Cypress Hill Scout Bar, November 19
The first Latino hip-hop group to gain stardom, Cypress Hill brought a whiff of Cheech & Chong comedy to their red-eyed rapping, but were hardly playing around on songs like "Hand on the Pump" and "How I Could Just Kill a Man." Sen Dog and B Real's gritty rhymes could hold their own with South Central and East L.A.'s finest until everything went loco on 1993's Black Sunday and their white audience exploded.
They paid back their new fans in kind by working more and more alt-rock into subsequent albums, exhaling another hit on 2000's "Rock Superstar." Meanwhile, DJ Muggs's blunted beats helped influence Dr. Dre and trip-hop, and are fundamental to the pungent bass brew cooked up by the likes of recent Cypress collaborator Rusko. CHRIS GRAY
John Egan The Big Easy, November 19
Boy, the end of the year is coming up a lot faster than most of us would like to admit, but one good thing about all that is that it's already time to start reflecting on the quality local albums to come out in 2012. John Egan's Phantoms, released this past spring, certainly qualifies for me.
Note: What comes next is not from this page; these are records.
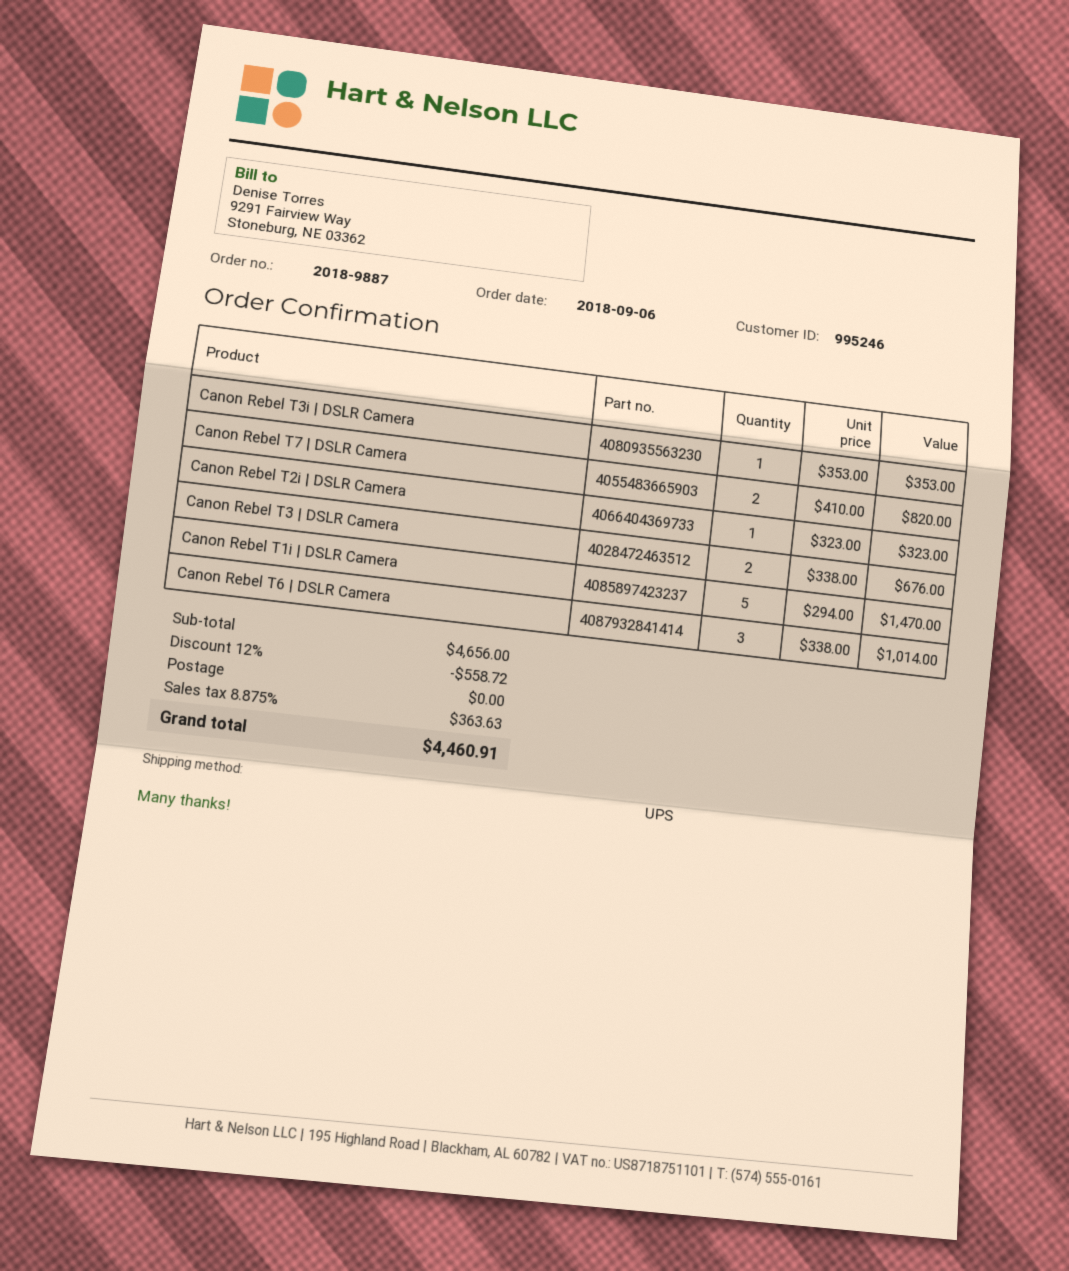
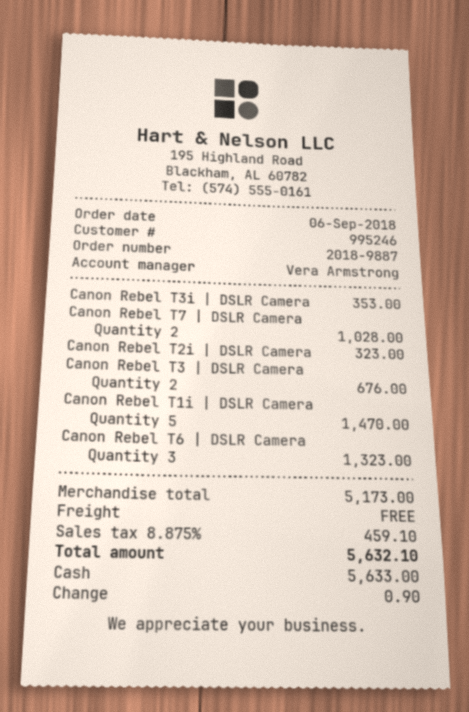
Canon Rebel T7 | DSLR Camera: 2 for 820.00 -> 2 for 1028.00
Canon Rebel T6 | DSLR Camera: 3 for 1014.00 -> 3 for 1323.00
subtotal: 4656.00 -> 5173.00
discount: 12% = 558.72 -> none
tax: 8.875% = 363.63 -> 8.875% = 459.10
total: 4460.91 -> 5632.10

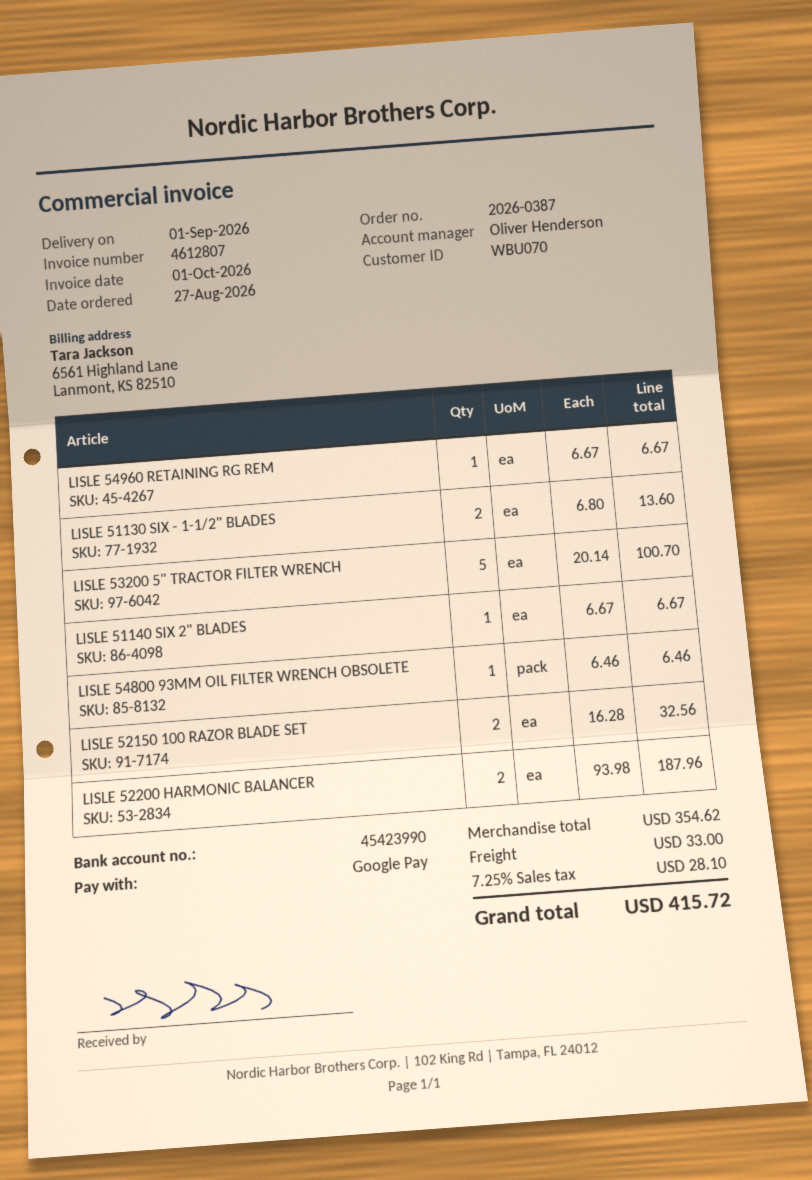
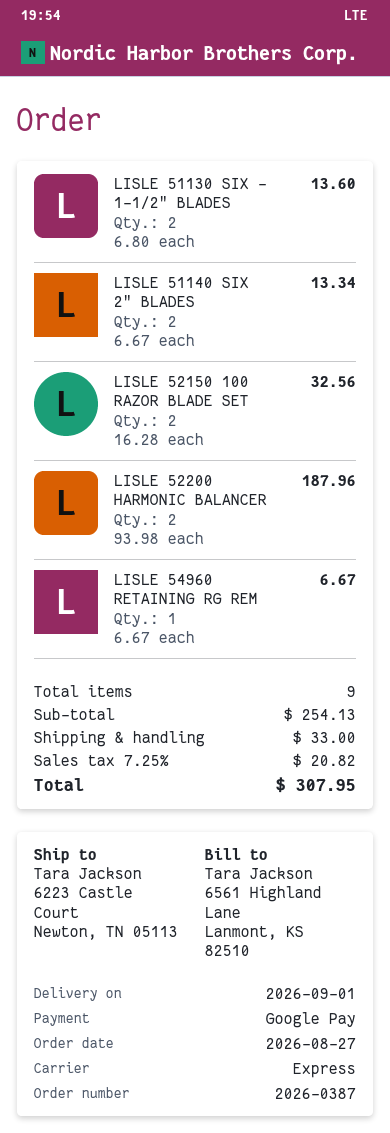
LISLE 53200 5" TRACTOR FILTER WRENCH: 5 x 20.14 = 100.70 -> none
LISLE 51140 SIX 2" BLADES: 1 x 6.67 = 6.67 -> 2 x 6.67 = 13.34
LISLE 54800 93MM OIL FILTER WRENCH OBSOLETE: 1 x 6.46 = 6.46 -> none
subtotal: 354.62 -> 254.13
tax: 7.25% = 28.10 -> 7.25% = 20.82
total: 415.72 -> 307.95

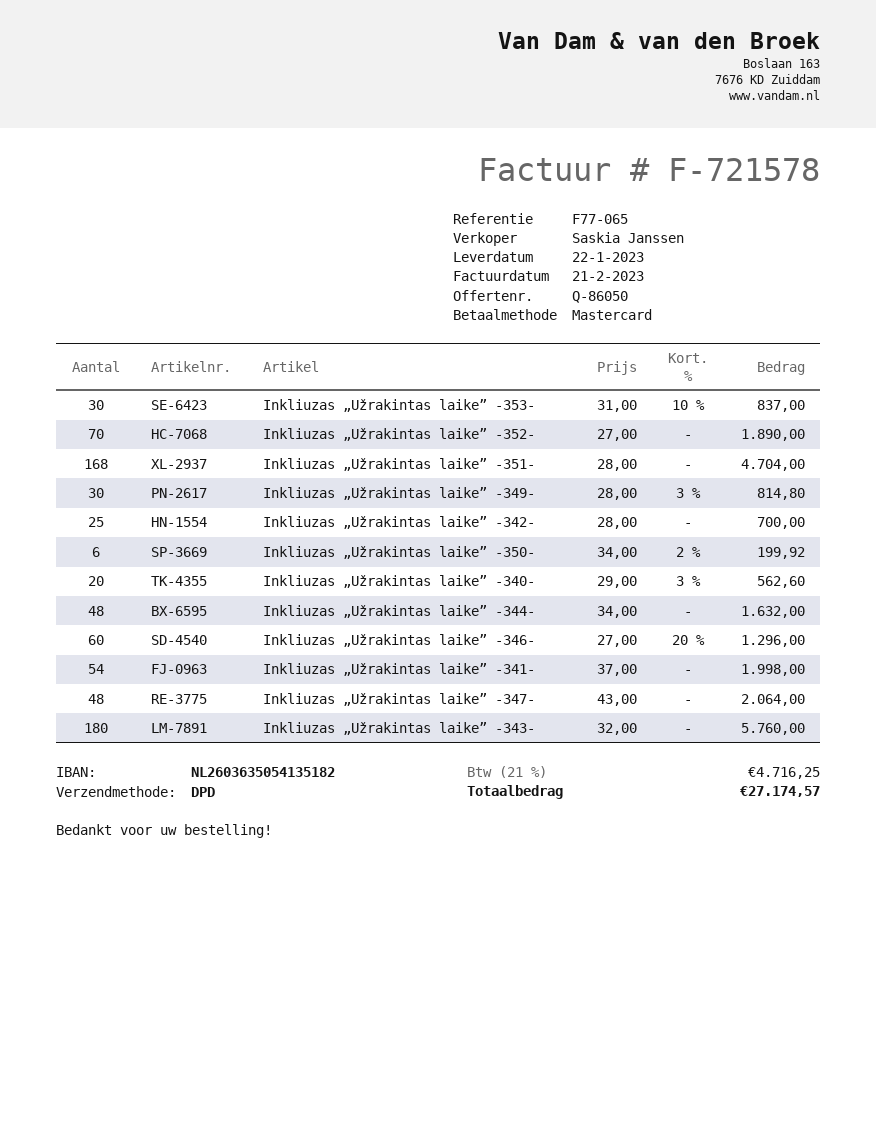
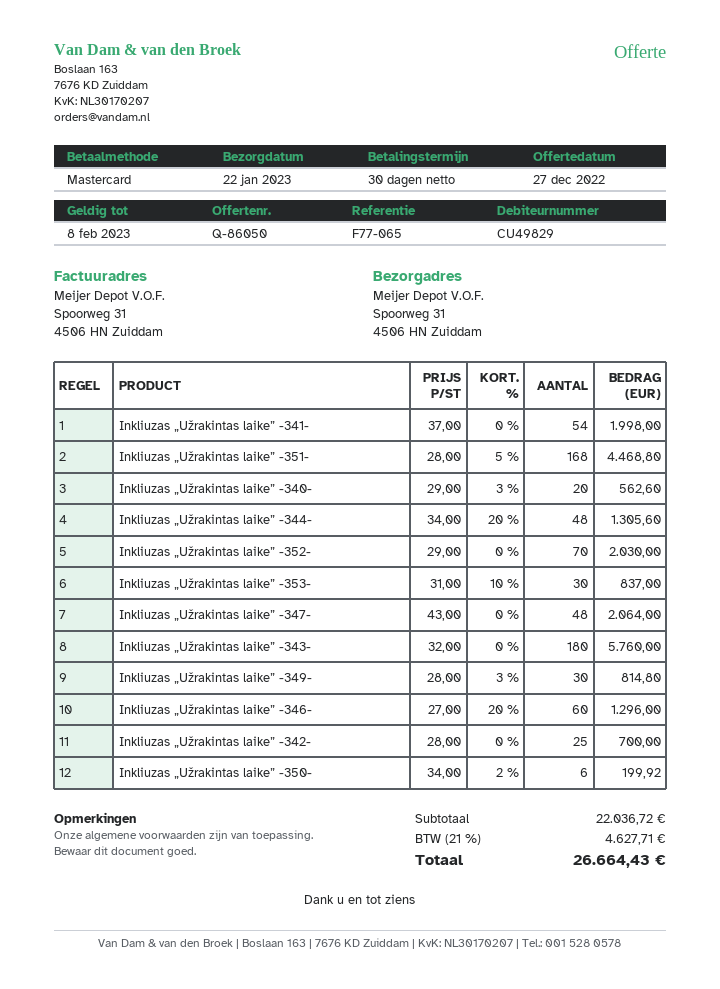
Inkliuzas „Užrakintas laike” -352-: 70 x 27.00 = 1890.00 -> 70 x 29.00 = 2030.00
Inkliuzas „Užrakintas laike” -351-: 168 x 28.00 = 4704.00 -> 168 x 28.00 - 5% = 4468.80
Inkliuzas „Užrakintas laike” -344-: 48 x 34.00 = 1632.00 -> 48 x 34.00 - 20% = 1305.60
tax: 21% = 4716.25 -> 21% = 4627.71
total: 27174.57 -> 26664.43

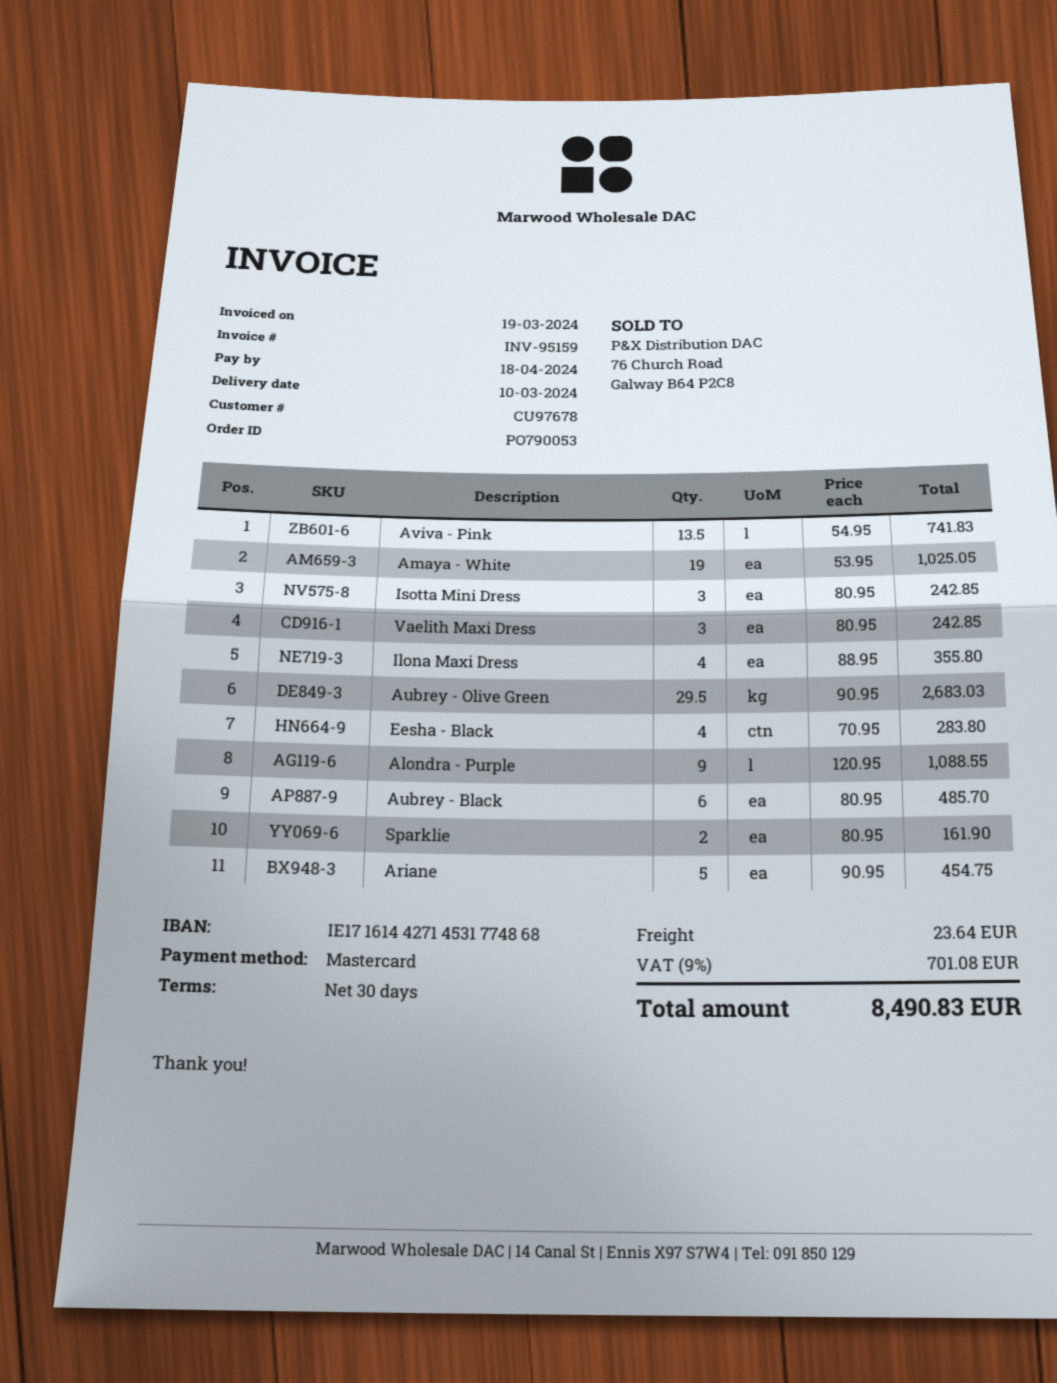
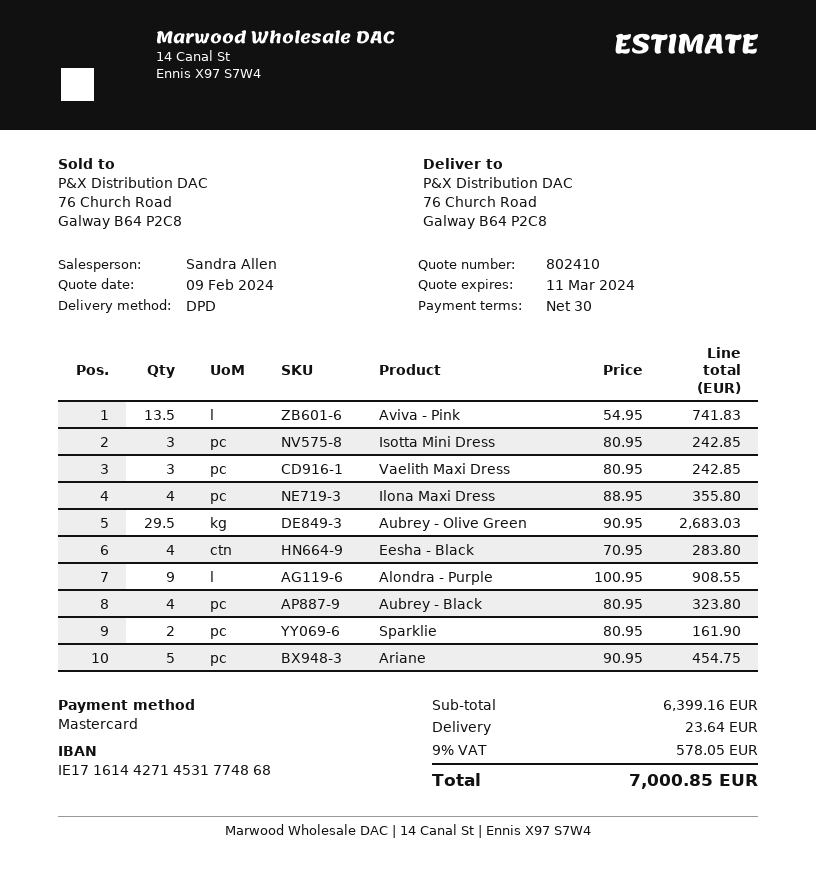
Amaya - White: 19 x 53.95 = 1025.05 -> none
Alondra - Purple: 9 x 120.95 = 1088.55 -> 9 x 100.95 = 908.55
Aubrey - Black: 6 x 80.95 = 485.70 -> 4 x 80.95 = 323.80
tax: 9% = 701.08 -> 9% = 578.05
total: 8490.83 -> 7000.85

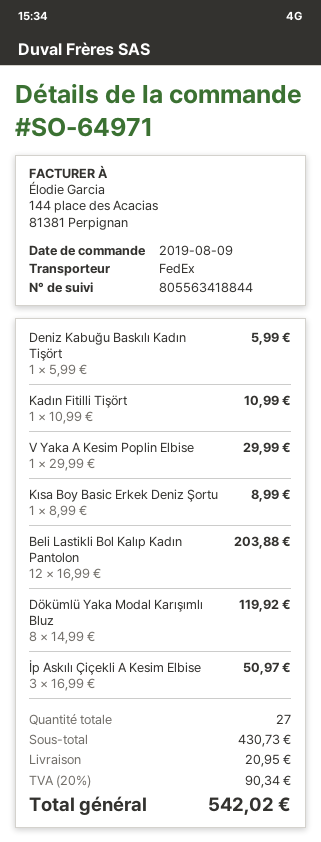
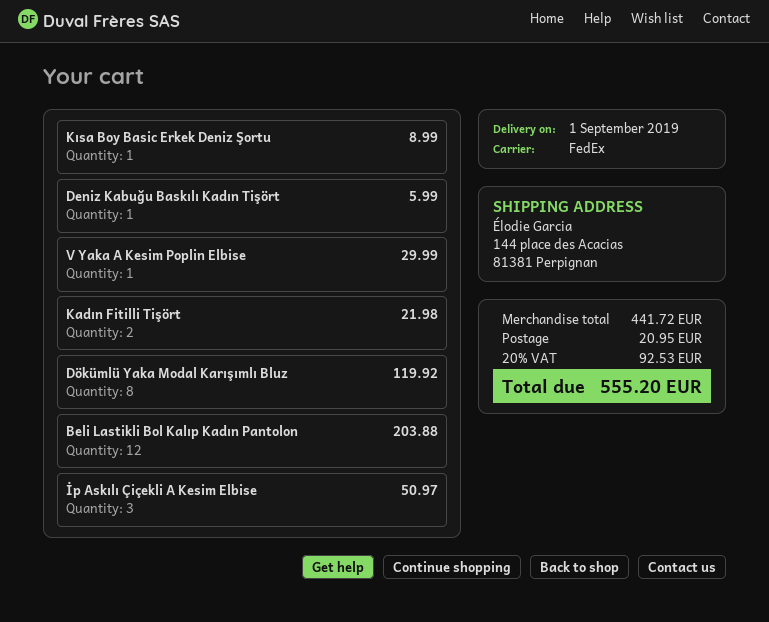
Kadın Fitilli Tişört: 1 for 10.99 -> 2 for 21.98
subtotal: 430.73 -> 441.72
tax: 20% = 90.34 -> 20% = 92.53
total: 542.02 -> 555.20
"Egan sings in a tone that suggests someone is constantly walking over his grave, and his lyrics are loaded with bad mojo like nature gone haywire ('The Mississippi Ran Backwards'), apocalyptic visions ('John the Revelator') and a clenched-teeth cover of Bruce Springsteen's "State Trooper,'" I wrote back in March. Egan and his Resonator guitar have been raising hell at The Big Easy Monday nights for several months, so now would be an excellent time to kick-start your mojo for the holidays. CHRIS GRAY
Matisyahu House of Blues, November 20
Matisyahu's latest album, Spark Seeker, practically screams "fresh start." There's no more full beard, and the man once christened "the Hasidic reggae superstar" recently relocated from the East Coast to L.A. "Let yesterday burn and throw it in the fire," he sings on "Live Like a Warrior," one of many songs on the album where Matisyahu declares himself ready to seize his moment.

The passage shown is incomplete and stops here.